L’agriculture demeure l’activité principale de base des économies de la plupart des pays en de développement. La République Démocratique du Congo, ne fait pas d’exception a ce sujet. Près de 80% de la population qui vit en milieu rural tire l’essentiel de son revenu de l’agriculture, de l’élevage et de la pêche. Dans ce pays au sol riche, les bananiers occupent, une place de choix comme culture d’autoconsommation qui concoure grandement à la sécurité alimentaire de la population.
Dans la province du Sud-Kivu, par exemple, le bananier constitue la première culture du point de vue de la production et source des revenus de ménages. Les bananes, sont utilisées dans plusieurs domaines et interviennent non seulement dans la consommation mais aussi dans la production des boissons, dans la commercialisation des régimes et tout cela permet aux habitants de gagner de l’argent.Ces différentes usages font deS bananes un produit champêtre beaucoup plus commercialisé sur le marché local.
Dans le village Bushi et ses environs par exemple, les bananeraies sont considérées comme la première richesse d’un responsable de famille (Mushamuka, Ndlr) car servant pour l’alimentation, la scolarisation et les soins de santé des ses enfants.
Cette culture se heurte cependant contre plusieurs menaces et difficultés pour son développement depuis quelques années. Cette culture est attaquée par le Wilt Bactérien. Cette maladie créé désolation car ayant causé la misère des populations qui jugent inégalable la culture des bananes au vu de son apport sur l’économie familiale.
Des mesures entreprises par des experts chercheurs en matière agronomique ont été vaines pour faire face à cette bactérie qui provoque le jaunissement des feuilles de bananier et de ses fruits suivie des pourritures de ces derniers et du dessèchement total de la plante. Néanmoins, les recherches ont évolué et ont donné des résultats qui font renaître de l’espoir chez les agriculteurs. Il s’agit du développement des Plants Issus de la Fragmentation des tiges (PIF).

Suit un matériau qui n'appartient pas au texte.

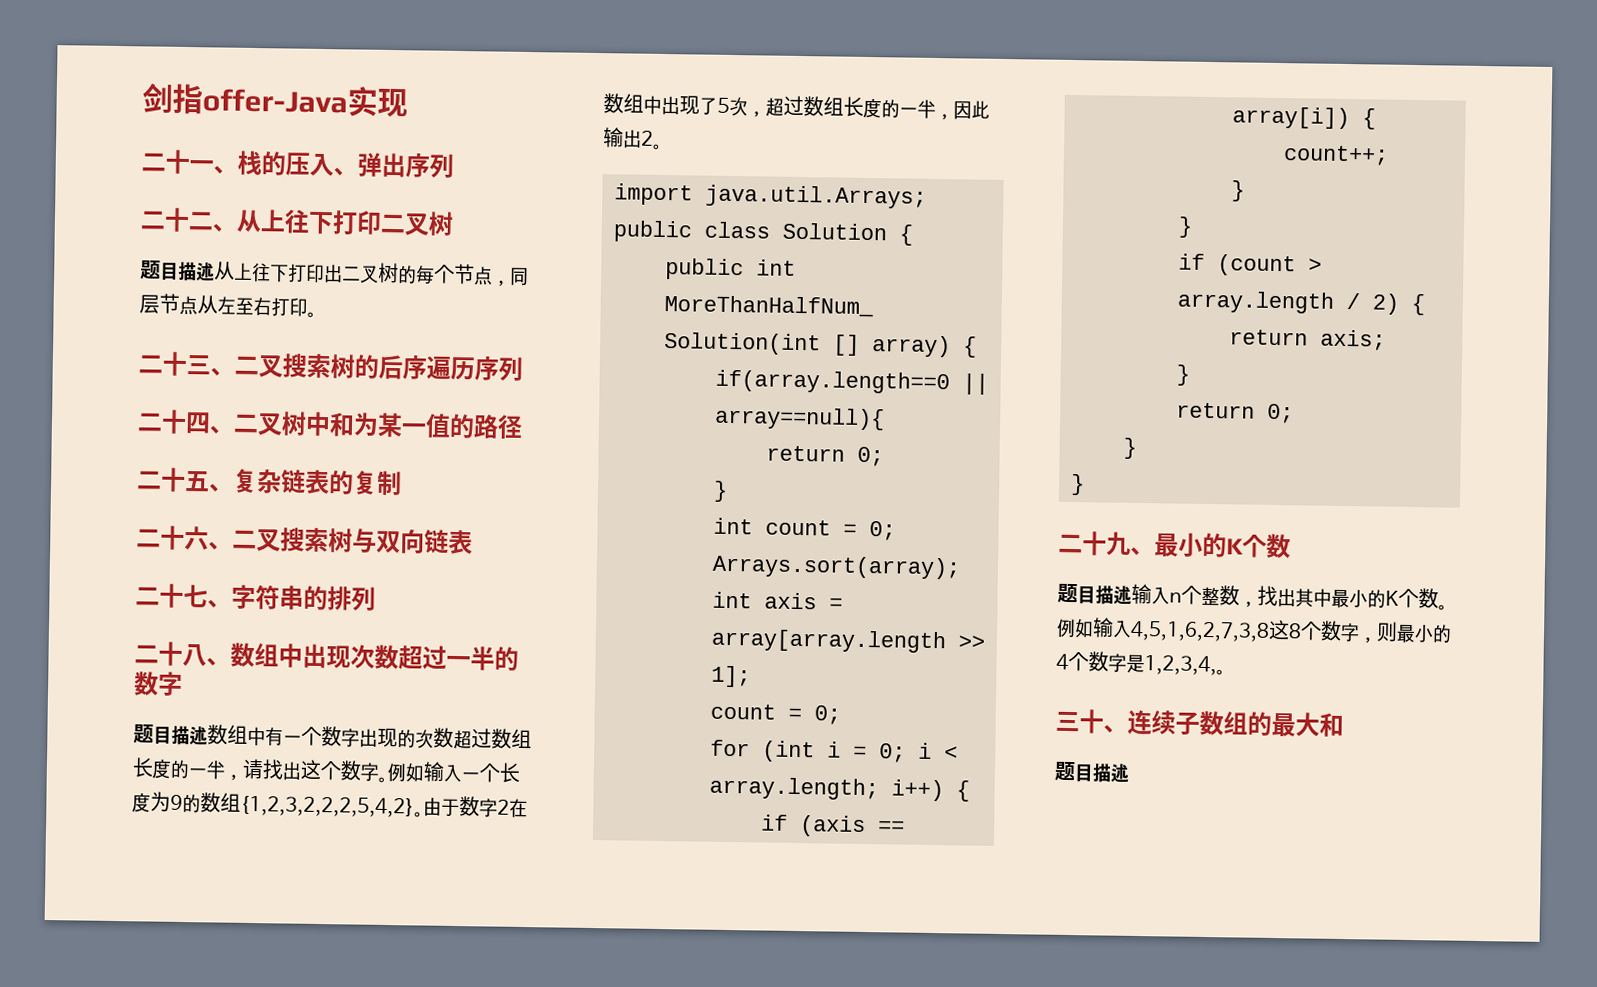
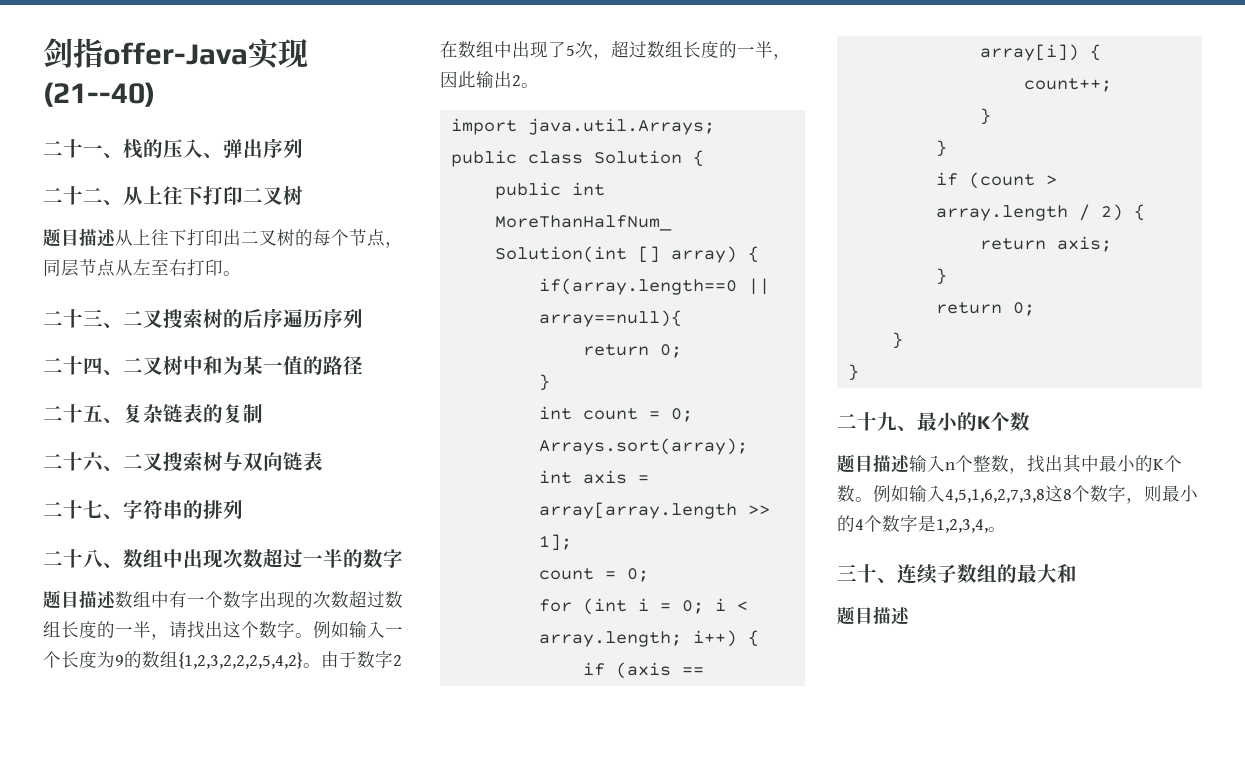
(408, 102) none -> [43,82,155,107] (21--40)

Selon un Ingénieur agronome consulté par KilaloPress.net, PIF, est une technique qui consiste à fragmenter les bulbes d’un jeune bananier pour l’obtention des explants à élever dans des serres (vitroplantation, Ndlr) dans le but d’obtenir des jeunes plants sains et résistants aux infections.
Les résultats de cette opération à en croire notre source, donnent après quelques semaines des jeunes plants vigoureux et bien résistants au Wilt Bactérien, prêts à la plantation après trois mois d’âge. Une fois en plantation dans des conditions favorables, ces plantules peuvent atteindre la maturité à plus ou moins 14 mois.
D’après toujours notre source, ces vitroplants produisent des régimes de qualité surtout pour le banane plantain. Pour ce faire, ce scientifique conseil cette pratique aux amoureux de la culture des bananiers. Il prie au gouvernement Congolais d’encadrer à travers le ministère de l’agriculture, les moniteurs agricoles afin de vulgariser cette technique qui est aujourd’hui sans contestation dans presque tous les pays de l’Afrique de l’Ouest.